No, devono sempre andare di pari passo. Il protocollo Passivhaus non è determinato da materiali e tecnologie, tutto dipende dagli obiettivi e dai risultati finali. Il protocollo consente un controllo totale dell’edificio, tecnologico ma anche economico, in cui tutti i calcoli devono tornare. Con Edilpiù abbiamo studiato tantissimo e tutto nel minimo dettaglio, soprattutto i controtelai. I tecnici hanno dovuto cambiare prospettiva e adottare soluzioni ad hoc, anche dal punto di vista estetico: volevamo più aperture possibili, quindi i telai dovevano sposarsi con il colore dell’edificio. Abbiamo dovuto adottare una vernice riflettente perché il colore scuro si scalda più facilmente e l’isolante sottostante potrebbe deformarsi. Quindi abbiamo dovuto verificare fisicamente quali tipi di vernici raggiungevano le temperature più alte. I nostri progetti sono sperimentazioni continue, siamo entrambi molto curiosi e ci piace reinventarci continuamente. Ogni volta si tratta di un abito su misura.

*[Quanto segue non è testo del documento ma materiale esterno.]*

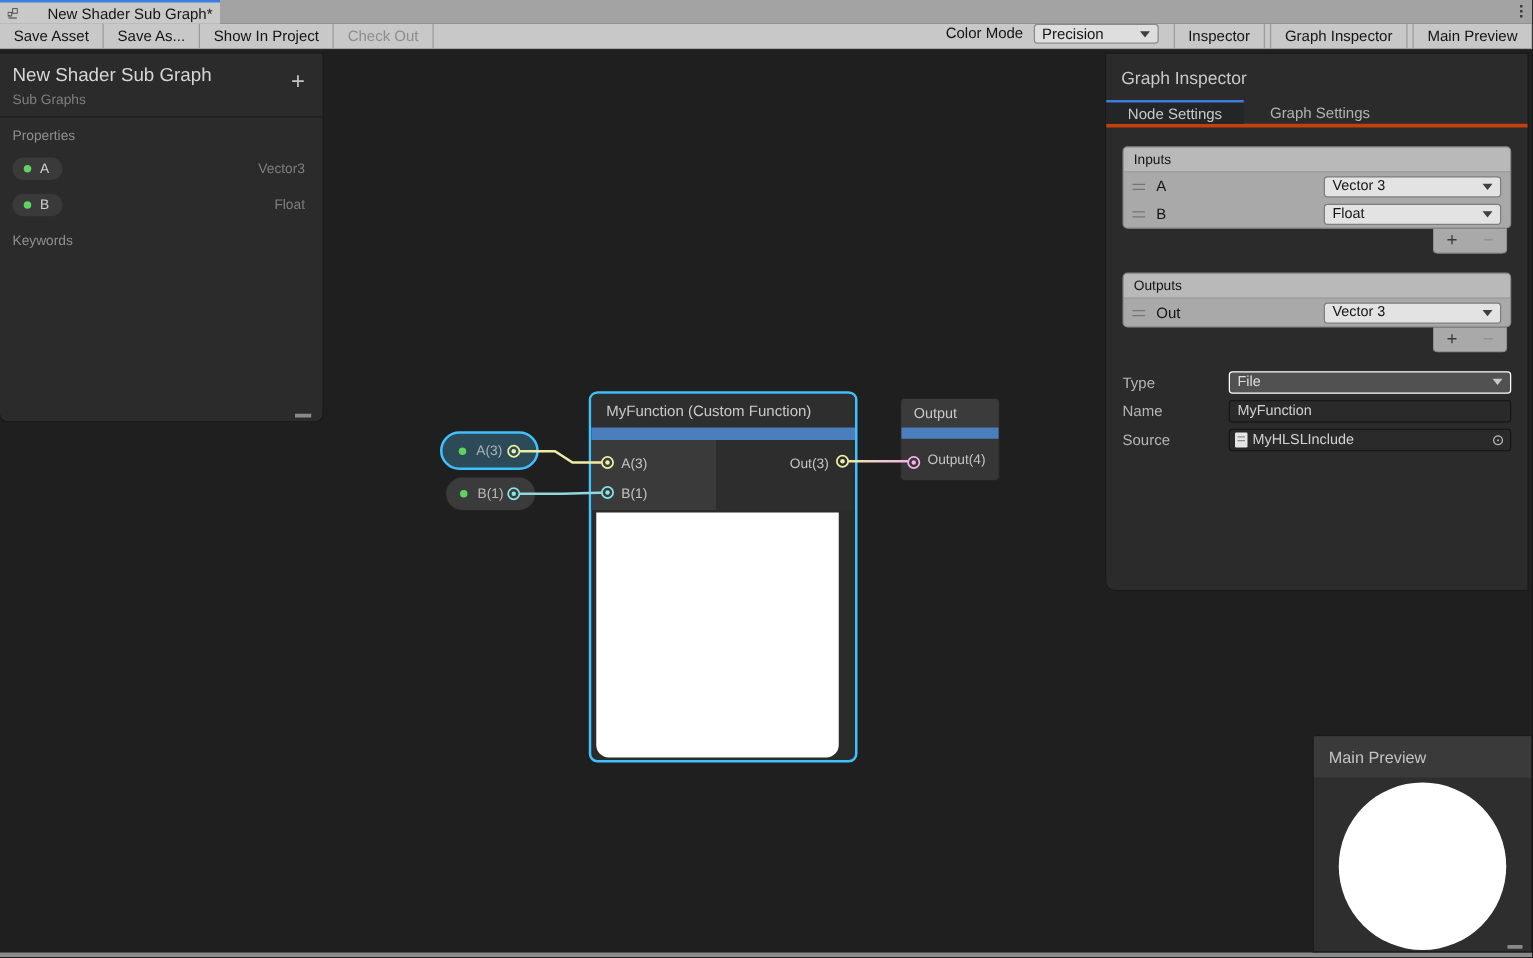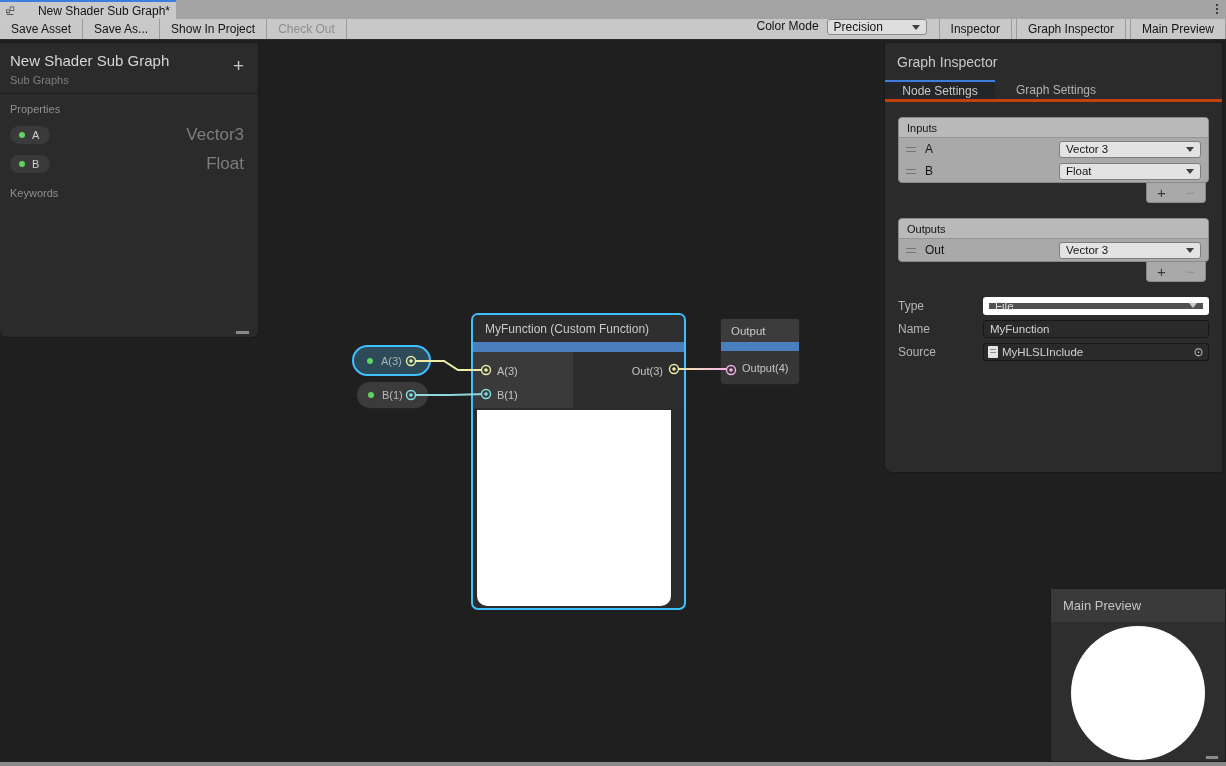--- a/index.html
+++ b/index.html
@@ -55,7 +55,7 @@
   .pill { background:#3A3A3A; border-radius:9px; height:18px; display:flex; align-items:center; gap:7px; padding:0 11px 0 9px; }
   .pill-dot { width:6px; height:6px; border-radius:50%; background:#5FD35F; }
   .pill-label { font-size:11px; color:#CFCFCF; }
-  .bb-type { margin-left:auto; font-size:17px; color:#7E7E7E; }
+  .bb-type { margin-left:auto; font-size:11px; color:#7E7E7E; }
   .bb-resize { position:absolute; right:9px; bottom:3px; width:13px; height:3px; background:#8A8A8A; }
 
   

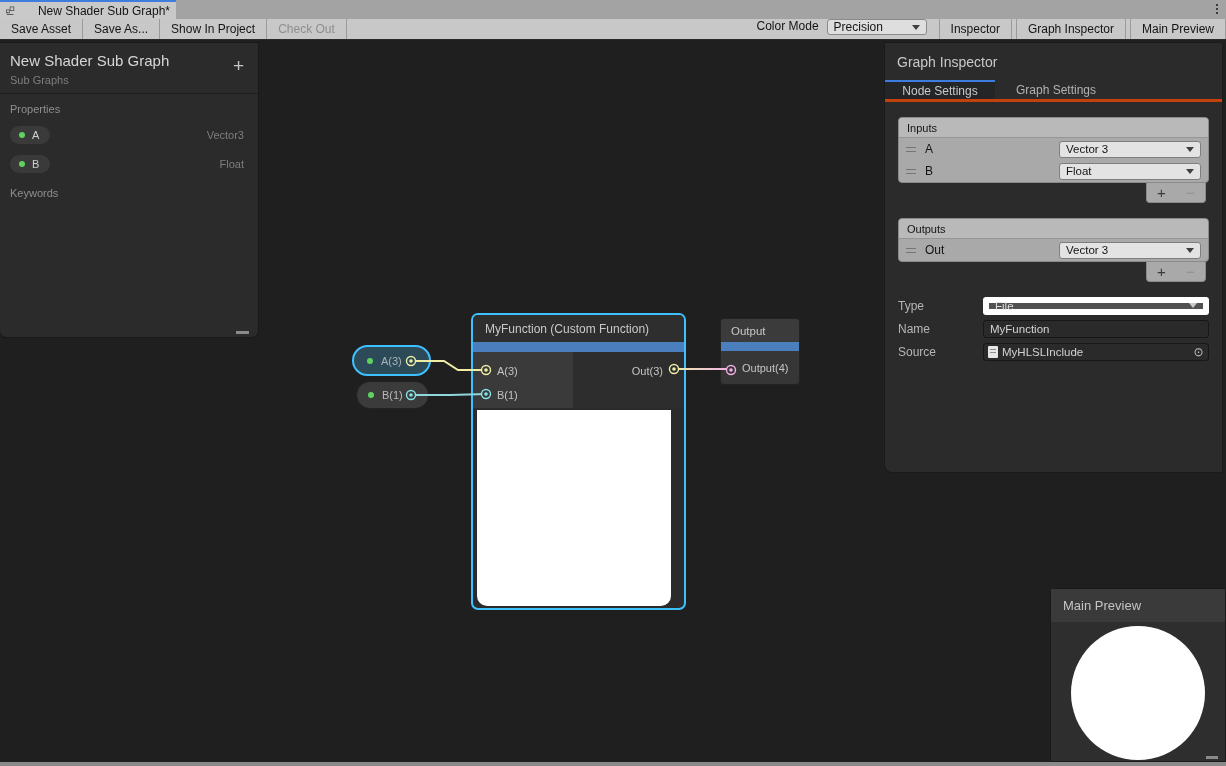--- a/index.html
+++ b/index.html
@@ -132,7 +132,7 @@
   .f-row { display:flex; align-items:center; height:23px; }
   .f-label { width:85px; font-size:12px; color:#B6B6B6; }
   .f-dropdown {
-    flex:1; height:18px; background:#515151; border:6px solid #ffffff; border-radius:3px;
+    flex:1; height:18px; background:#515151; border:1px solid #ffffff; border-radius:3px;
     display:flex; align-items:center; justify-content:space-between; padding:0 6px; font-size:11.5px; color:#DDDDDD;
   }
   .f-dropdown .arrow-down { border-top-color:#C9C9C9; }

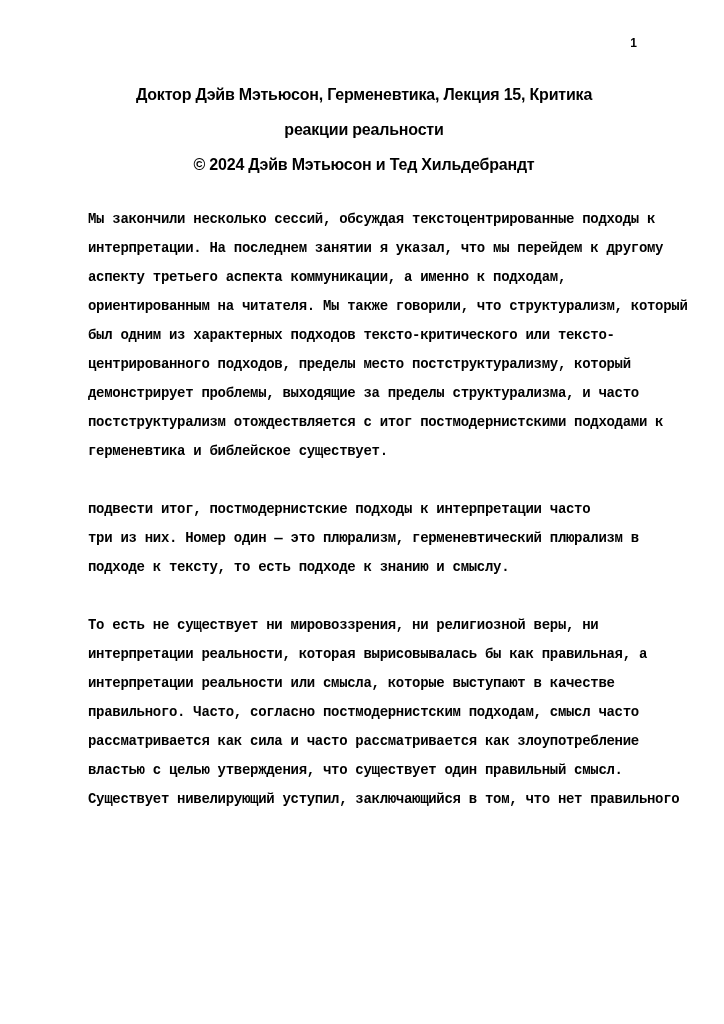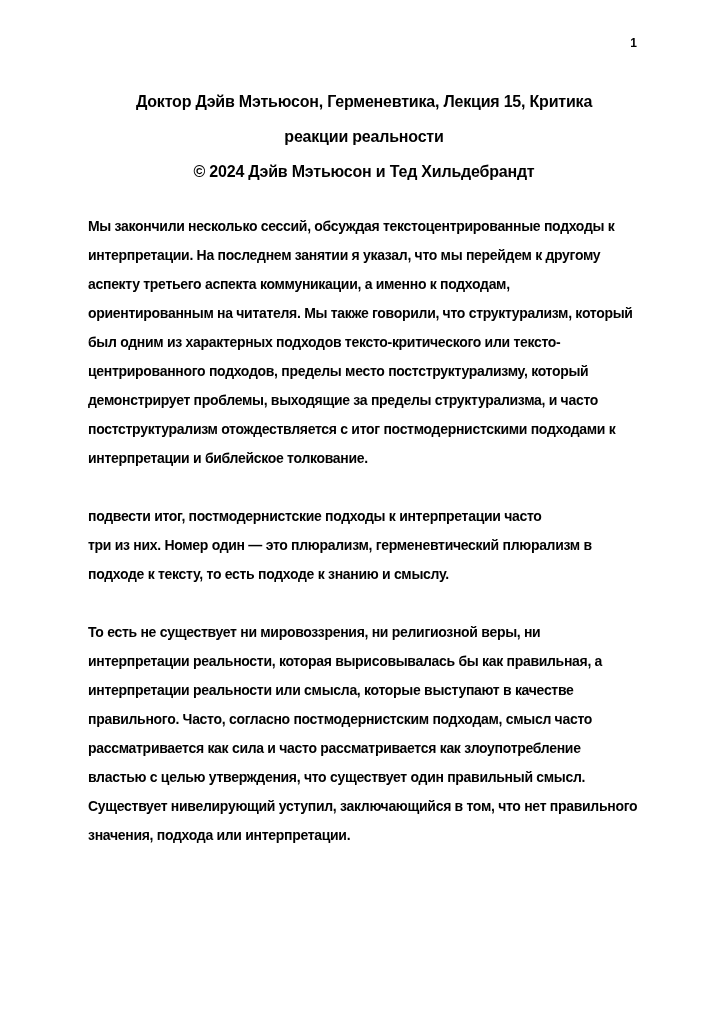--- a/index.html
+++ b/index.html
@@ -21,7 +21,7 @@
   }
   .content {
     position: absolute;
-    top: 84px;
+    top: 77px;
     left: 88px;
     width: 552px;
   }

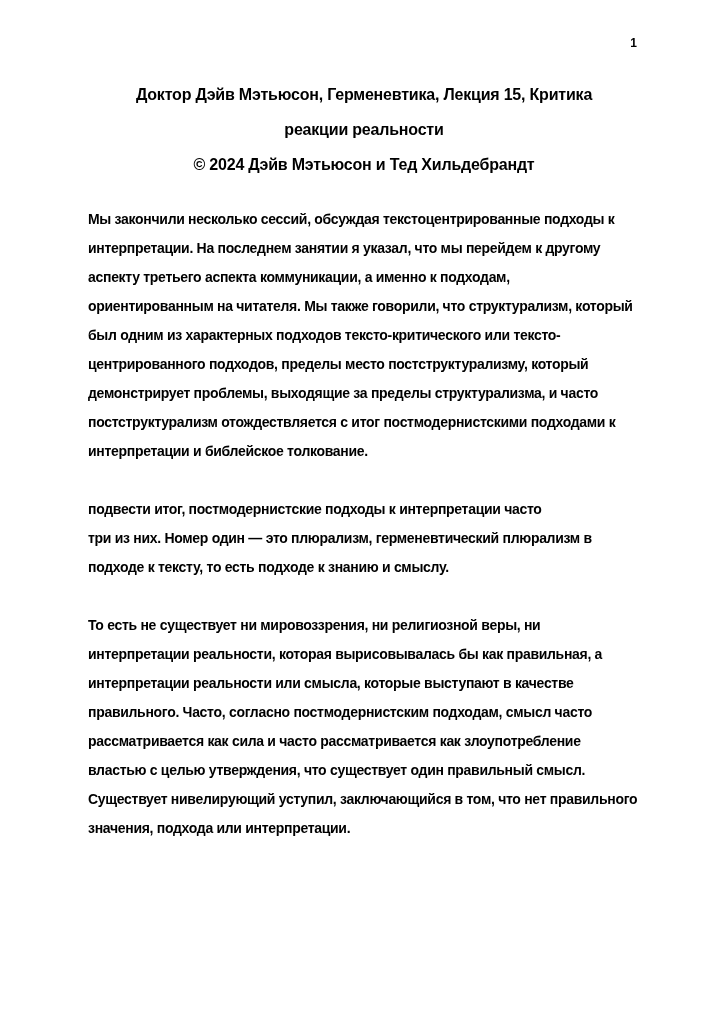--- a/index.html
+++ b/index.html
@@ -48,6 +48,7 @@
   .line {
     line-height: 29px;
     white-space: nowrap;
+    font-family: Liberation Mono, monospace;
   }
 </style>
 </head>

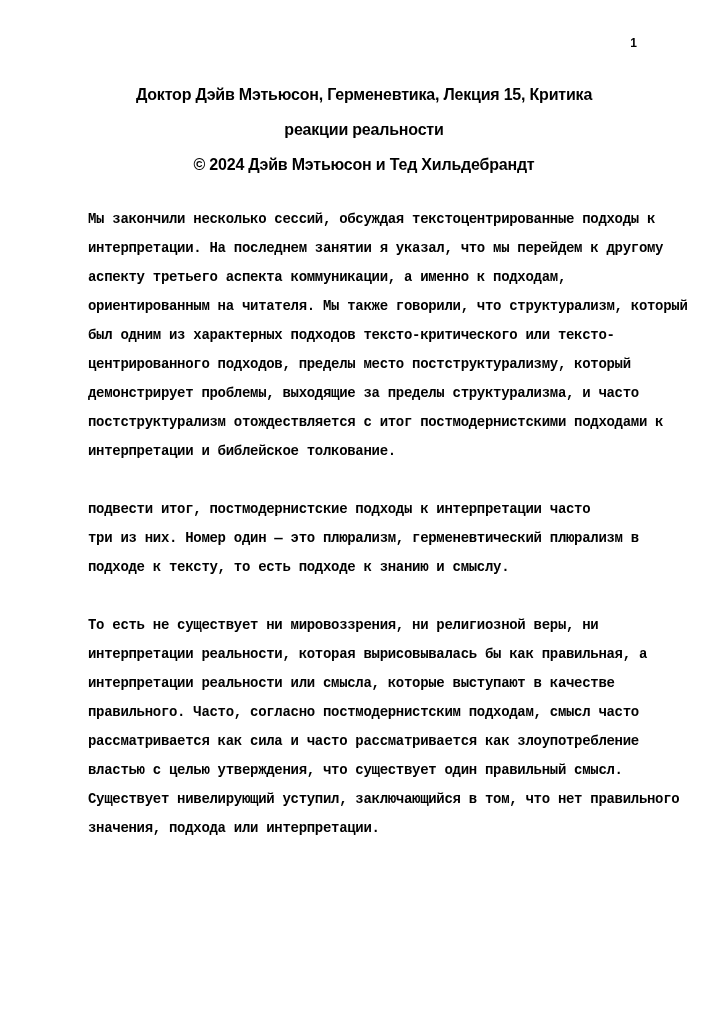--- a/index.html
+++ b/index.html
@@ -75,7 +75,7 @@
       <div class="line">центрированного подходов, пределы место постструктурализму, который</div>
       <div class="line">демонстрирует проблемы, выходящие за пределы структурализма, и часто</div>
       <div class="line">постструктурализм отождествляется с итог постмодернистскими подходами к</div>
-      <div class="line">интерпретации и библейское толкование.</div>
+      <div class="line">герменевтика и библейское существует.</div>
     </div>
 
     <div class="para">

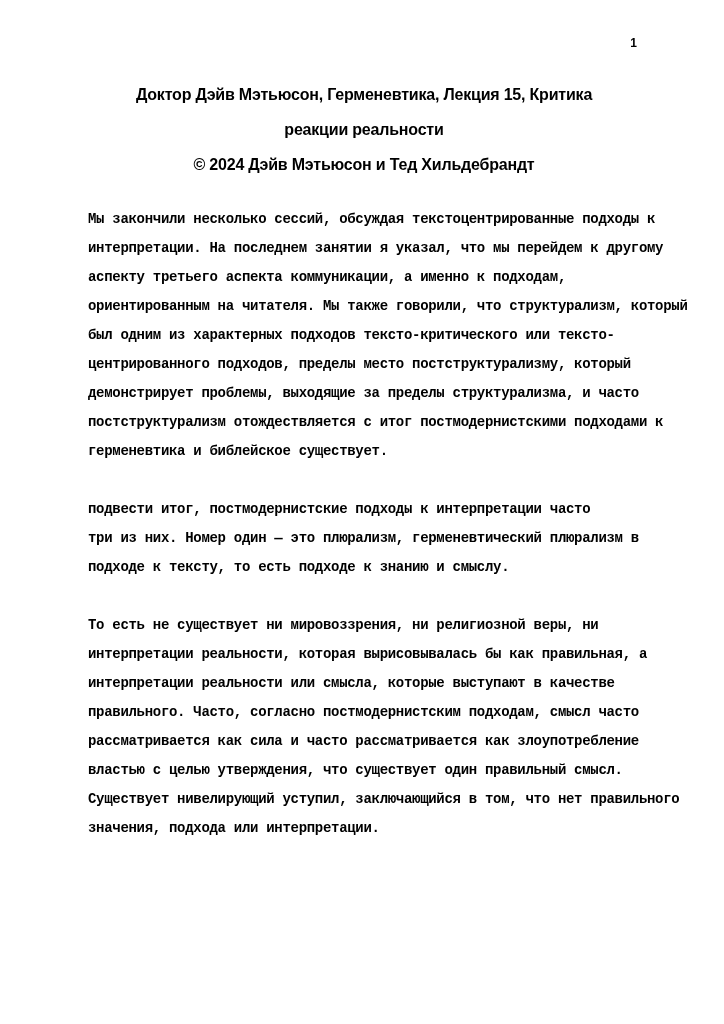--- a/index.html
+++ b/index.html
@@ -92,7 +92,6 @@
       <div class="line">рассматривается как сила и часто рассматривается как злоупотребление</div>
       <div class="line">властью с целью утверждения, что существует один правильный смысл.</div>
       <div class="line">Существует нивелирующий уступил, заключающийся в том, что нет правильного</div>
-      <div class="line">значения, подхода или интерпретации.</div>
     </div>
 
   </main>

L’equilibrio di una Passivhaus non rende facile solo vivere, ma anche lavorare. Per quali tipi di strutture è consigliabile questo protocollo?
Per tutti, in realtà. In un momento storico come quello che stiamo vivendo, il tema del ricambio dell’aria è estremamente attuale e il fulcro del Passivhaus è proprio la ventilazione meccanica controllata: l’impianto trasferisce il calore dall’aria espulsa all’esterno e reimmette all’interno aria pulita, che raggiunge una temperatura ottimale grazie ai raggi solari, al calore umano e agli elettrodomestici, oppure con il supporto di una pompa di calore. La velocità del ricambio d’aria sarebbe ad esempio preziosa per i musei, ma soprattutto per le scuole. La scuola e l’università dovrebbero essere sicure, antisismiche e accoglienti: sono edifici immensi, con un impatto energetico straordinario e dove si passa moltissimo tempo. Tenere l’aria pulita e ossigenata sarebbe non solo confortevole, ma anche più produttivo per una mente che deve ragionare e studiare.